One thing I'm repeatedly struck by in discussions on these matters with you and other SIAI folks, is the way the strings of reason are pulled by the puppet-master of intuition. With so many of these topics on which we disagree -- for example: the Scary Idea, the importance of optimization for intelligence, the existence of strongly convergent goals for intelligences -- you and the other core SIAI folks share a certain set of intuitions, which seem quite strongly held. Then you formulate rational arguments in favor of these intuitions -- but the conclusions that result from these rational arguments are very weak. For instance, the Scary Idea intuition corresponds to a rational argument that "superhuman AGI might plausibly kill everyone." The intuition about strongly convergent goals for intelligences, corresponds to a rational argument about goals that are convergent for a "wide range" of intelligences. Etc.

On my side, I have a strong intuition that OpenCog can be made into a human-level general intelligence, and that if this intelligence is raised properly it will turn out benevolent and help us launch a positive Singularity. However, I can't fully rationally substantiate this intuition either -- all I can really fully rationally argue for is something weaker like "It seems plausible that a fully implemented OpenCog system might display human-level or greater intelligence on feasible computational resources, and might turn out benevolent if raised properly." In my case just like yours, reason is far weaker than intuition.
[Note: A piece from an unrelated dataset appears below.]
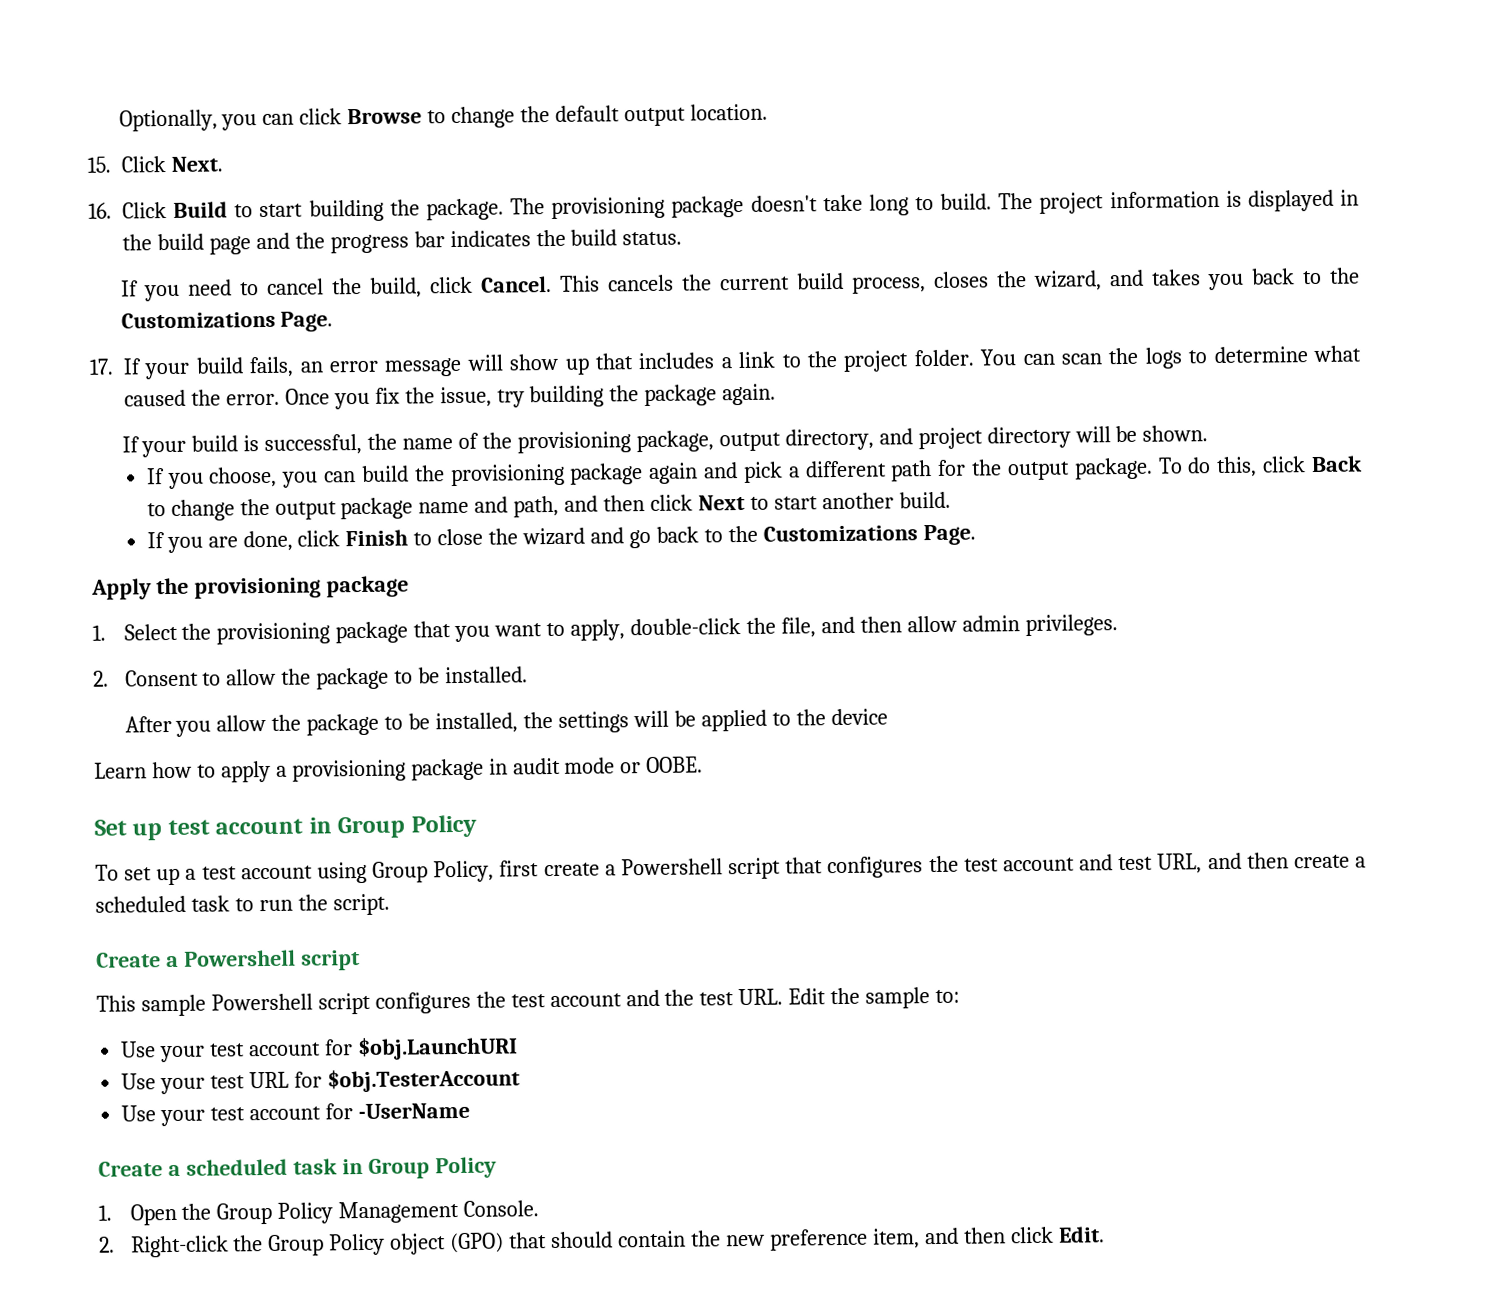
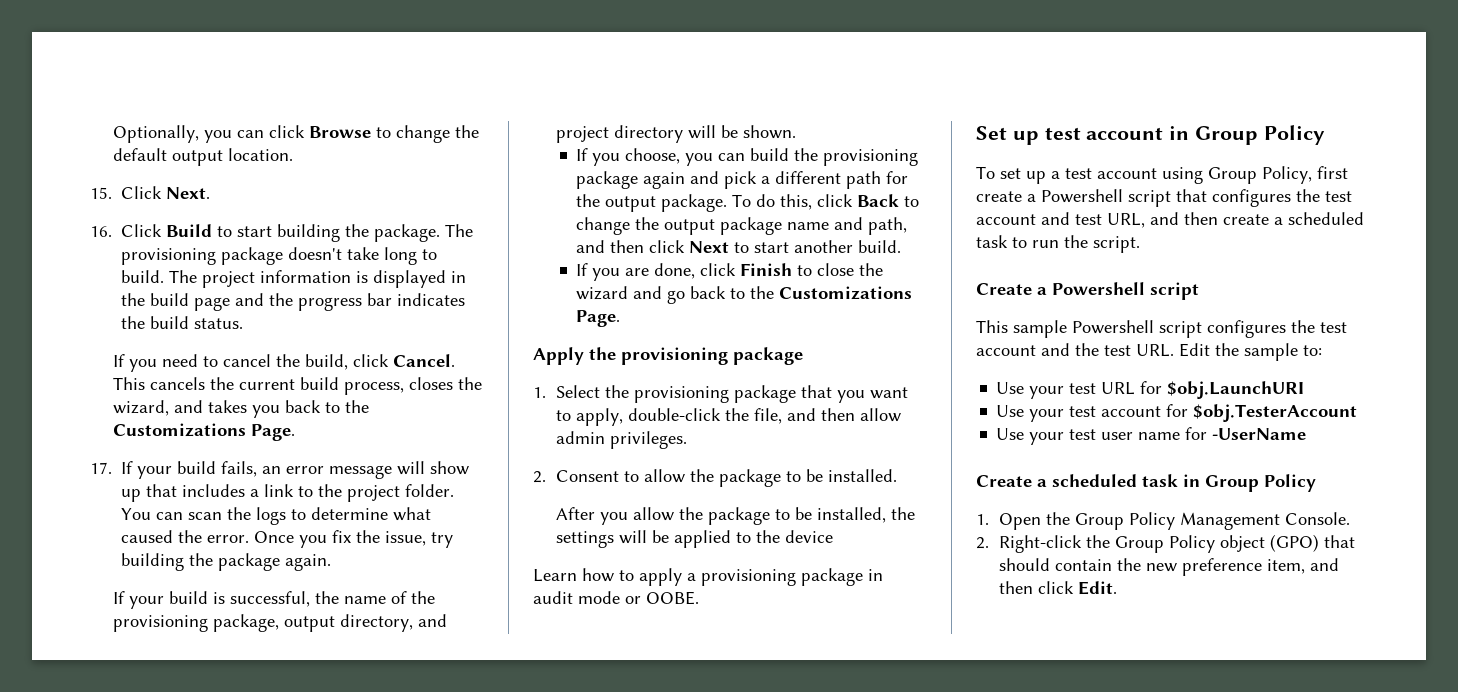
[249,1042,322,1057] account -> [1101,382,1136,395] URL
[249,1071,290,1089] URL -> [1101,406,1162,417] account
[249,1106,322,1121] account -> [1101,432,1181,440] user name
Another thing that strikes me, reflecting on our conversation, is the difference between the degrees of confidence required, in modern democratic society, to TRY something versus to STOP others from trying something. A rough intuition is often enough to initiate a project, even a large one. On the other hand, to get someone else's work banned based on a rough intuition is pretty hard. To ban someone else's work, you either need a really thoroughly ironclad logical argument, or you need to stir up a lot of hysteria.

What this suggests to me is that, while my intuitions regarding OpenCog seem to be sufficient to motivate others to help me to build OpenCog (via making them interested enough in it that they develop their own intuitions about it), your intuitions regarding the dangers of AGI are not going to be sufficient to get work on AGI systems like OpenCog stopped. To halt AGI development, if you wanted to (and you haven't said that you do, I realize), you'd either need to fan hysteria very successfully, or come up with much stronger logical arguments, ones that match the force of your intuition on the subject.

Anyway, even though I have very different intuitions than you and your SIAI colleagues about a lot of things, I do think you guys are performing some valuable services -- not just through the excellent Singularity Summit conferences, but also by raising some difficult and important issues in the public eye. Humanity spends a lot of its attention on some really unimportant things, so it's good to have folks like SIAI nudging the world to think about critical issues regarding our future. In the end, whether SIAI's views are actually correct may be peripheral to the organization's main value and impact.

I look forward to future conversations, and especially look forward to resuming this conversation one day with a human-level AGI as the mediator ;-)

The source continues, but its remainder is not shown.